Entries below include pictures. Output exactly the lines from the one with "font-weight: normal ->" down to the one with "none -> <p><span>5.1.2</span><span>依嘱托登记程序</span></p>", both ends included, and leave the pictures out.

DATA ::
____________________

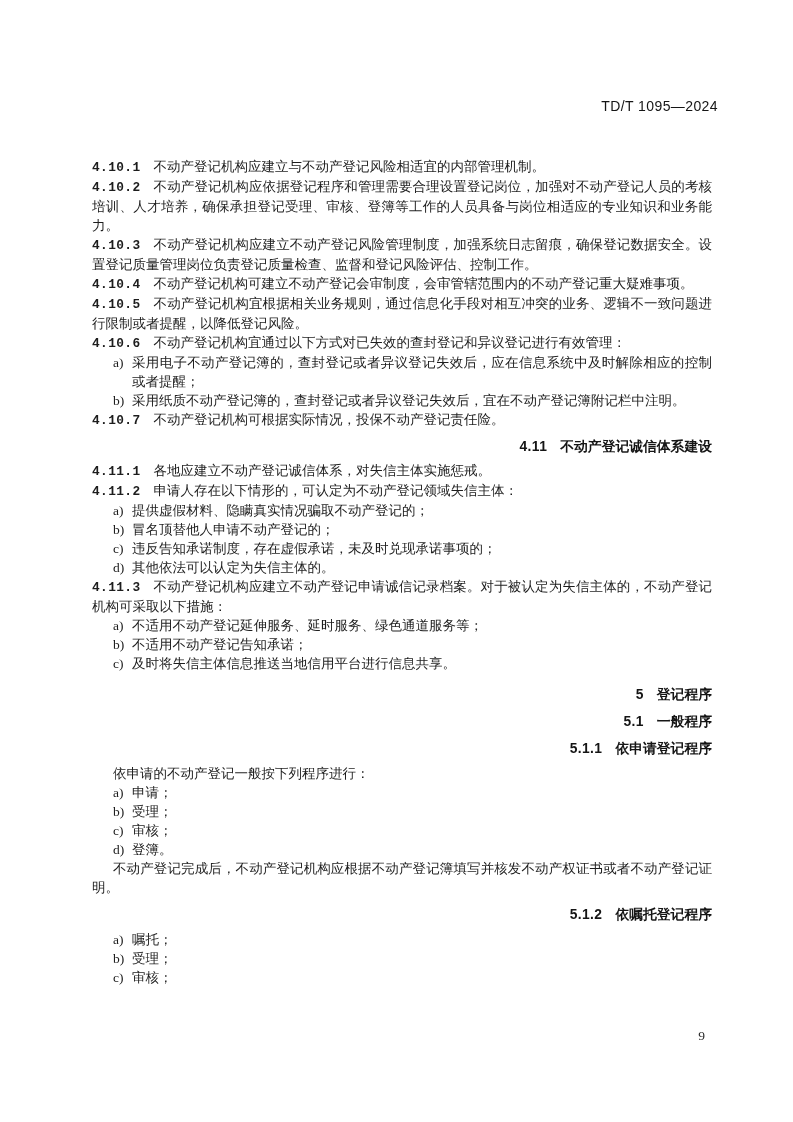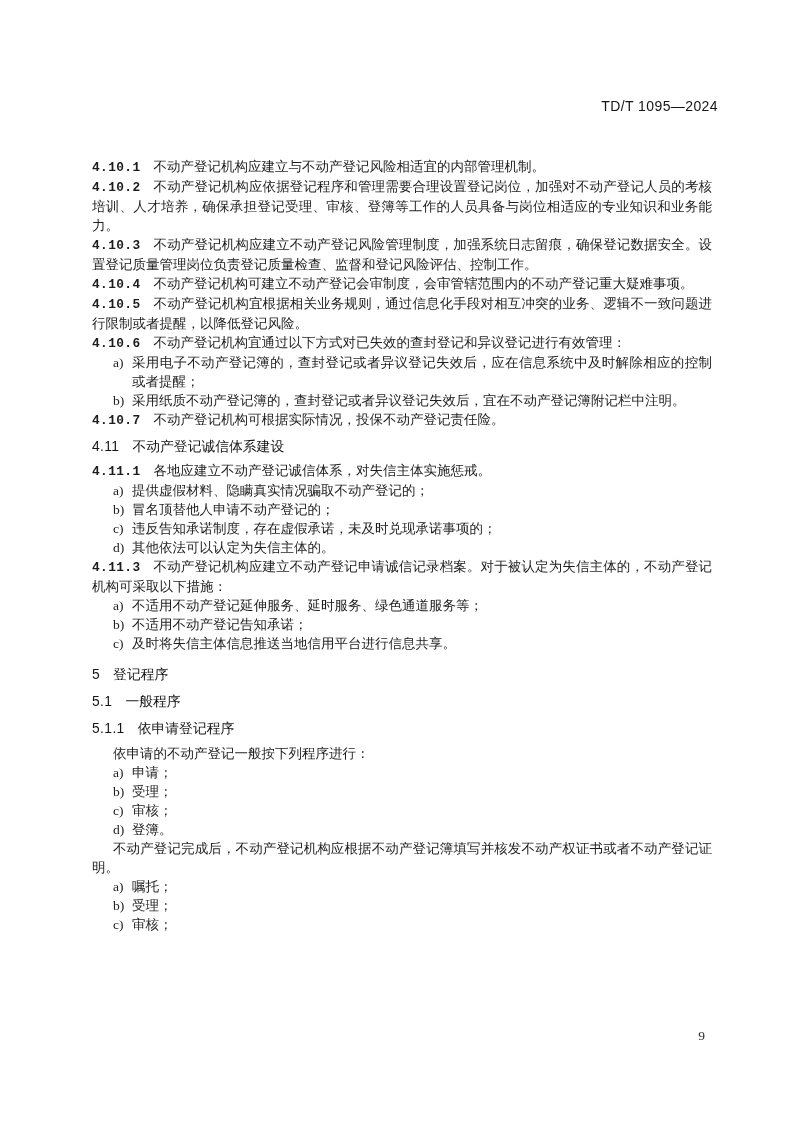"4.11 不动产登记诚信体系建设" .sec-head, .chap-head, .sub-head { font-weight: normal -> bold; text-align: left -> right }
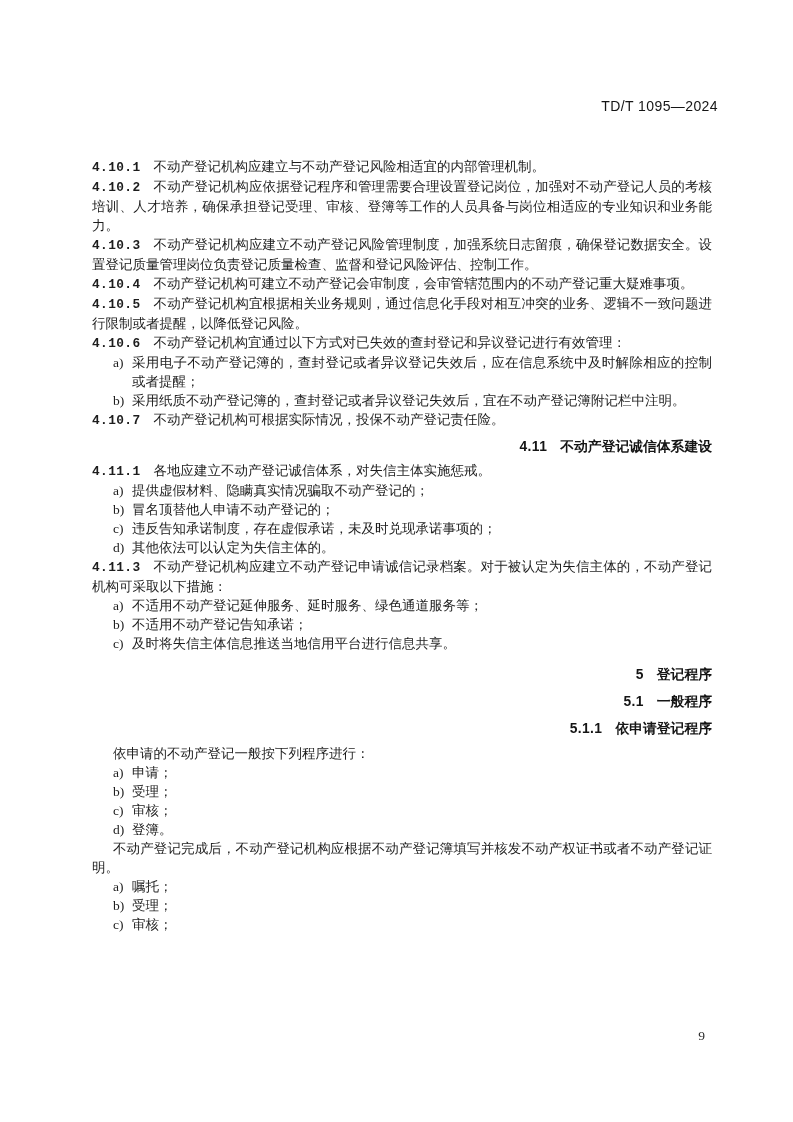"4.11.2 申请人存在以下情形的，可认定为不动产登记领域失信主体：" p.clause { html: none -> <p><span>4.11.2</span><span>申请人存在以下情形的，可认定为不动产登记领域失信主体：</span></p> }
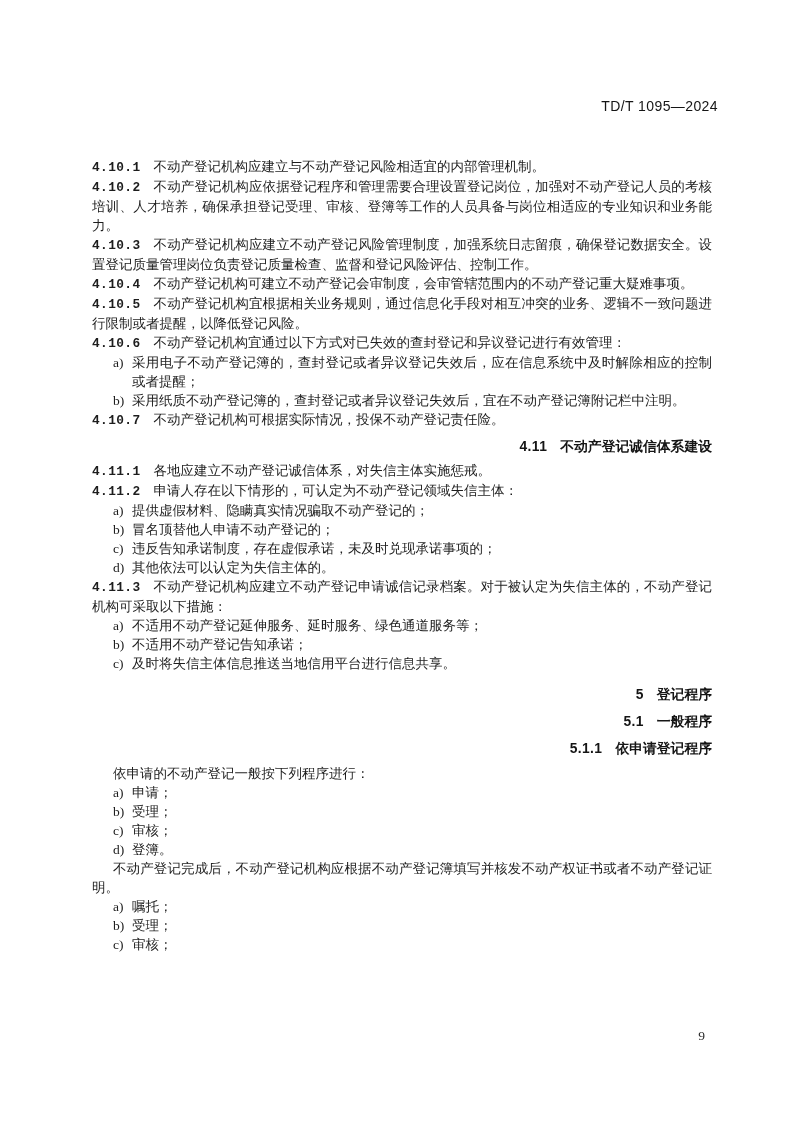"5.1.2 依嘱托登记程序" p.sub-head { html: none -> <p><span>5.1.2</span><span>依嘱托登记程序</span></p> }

____________________

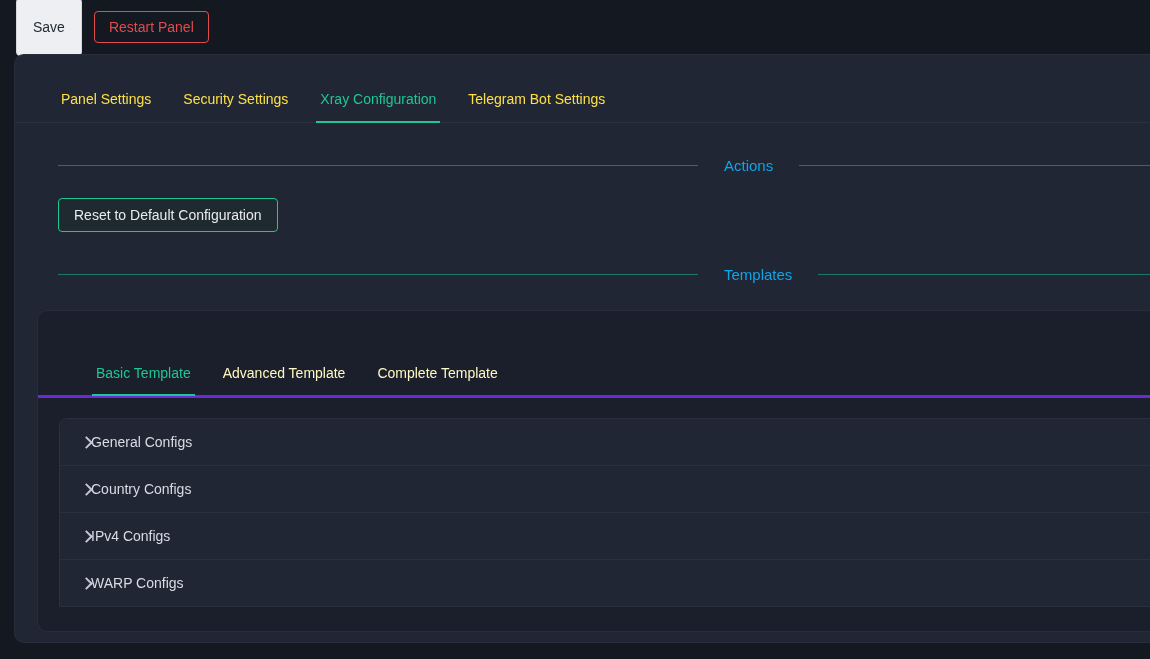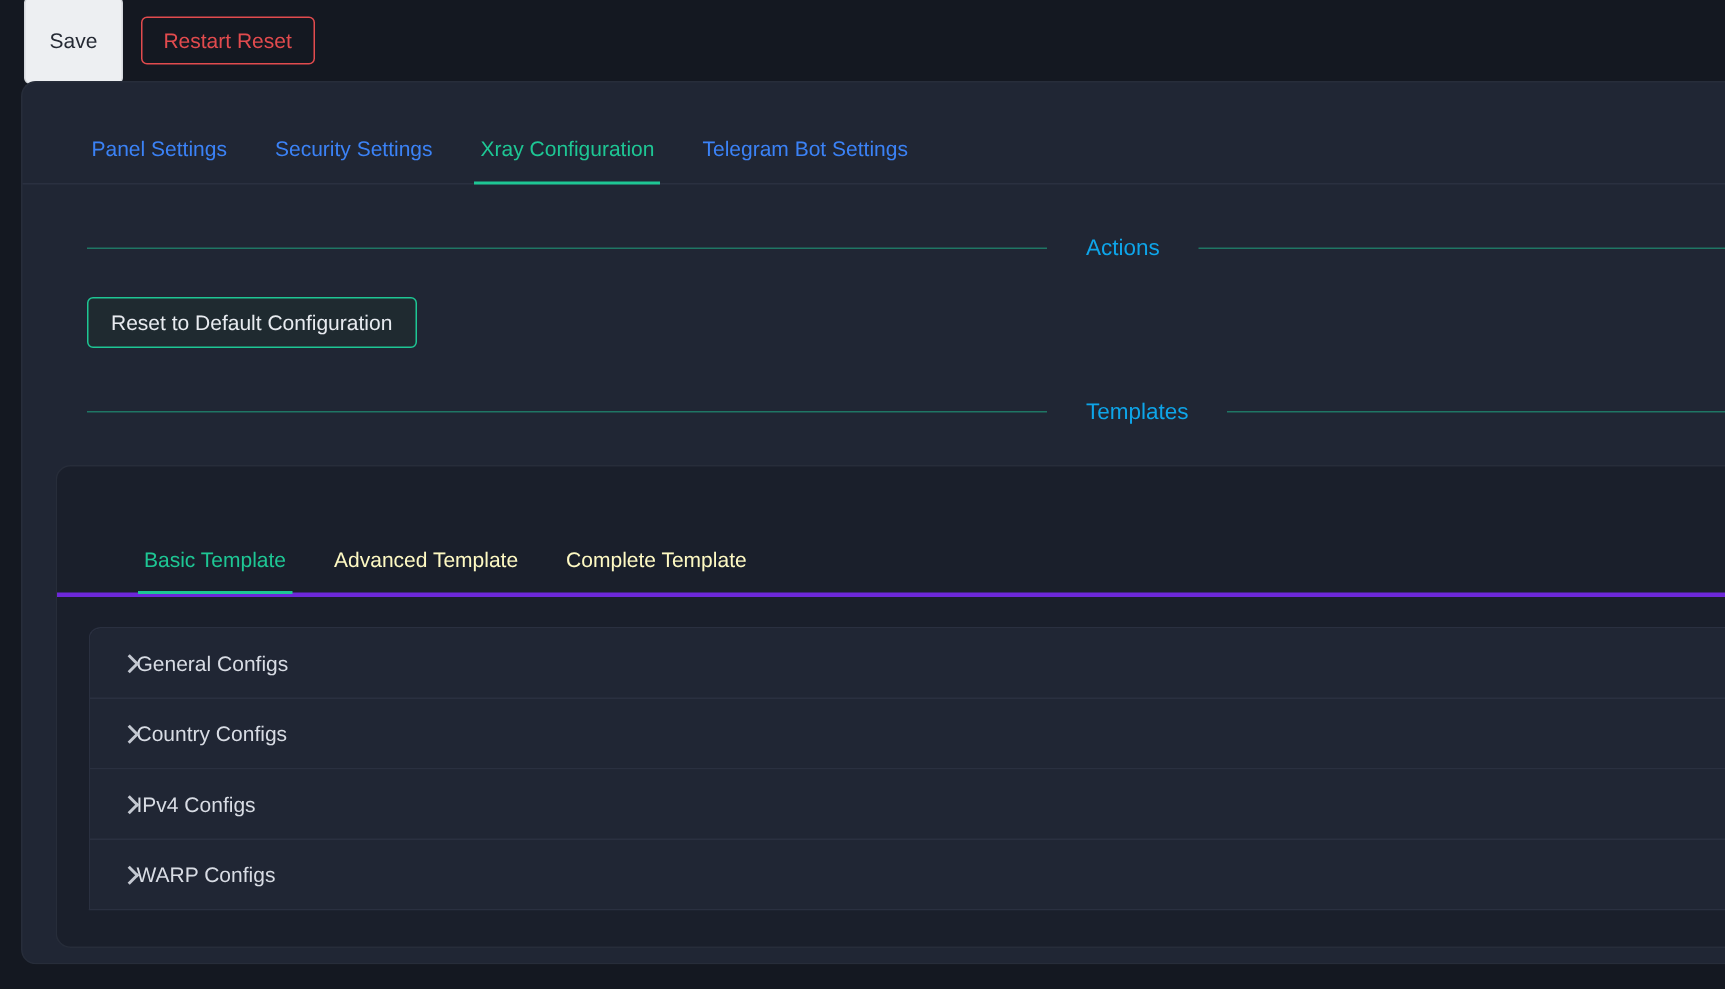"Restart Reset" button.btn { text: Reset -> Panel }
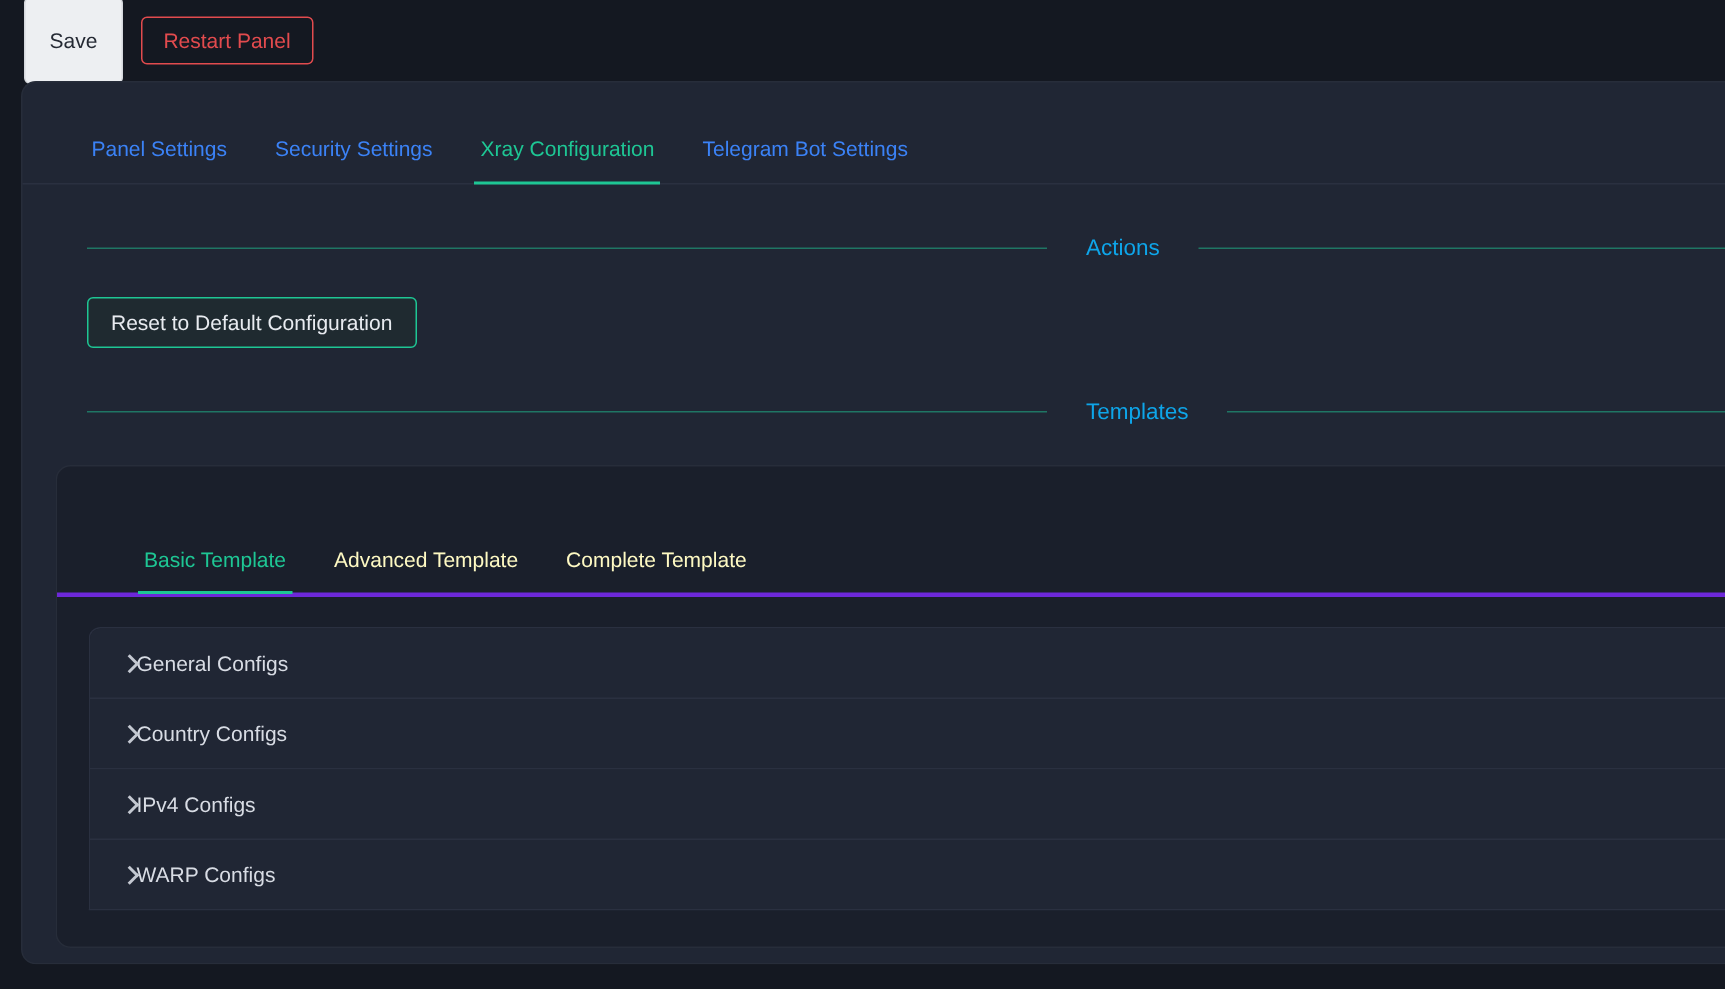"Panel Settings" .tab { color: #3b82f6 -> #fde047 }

____________________

RESPONSE AREA ::
"4.11 不动产登记诚信体系建设" .sec-head, .chap-head, .sub-head { font-weight: normal -> bold; text-align: left -> right }
"4.11.2 申请人存在以下情形的，可认定为不动产登记领域失信主体：" p.clause { html: none -> <p><span>4.11.2</span><span>申请人存在以下情形的，可认定为不动产登记领域失信主体：</span></p> }
"5.1.2 依嘱托登记程序" p.sub-head { html: none -> <p><span>5.1.2</span><span>依嘱托登记程序</span></p> }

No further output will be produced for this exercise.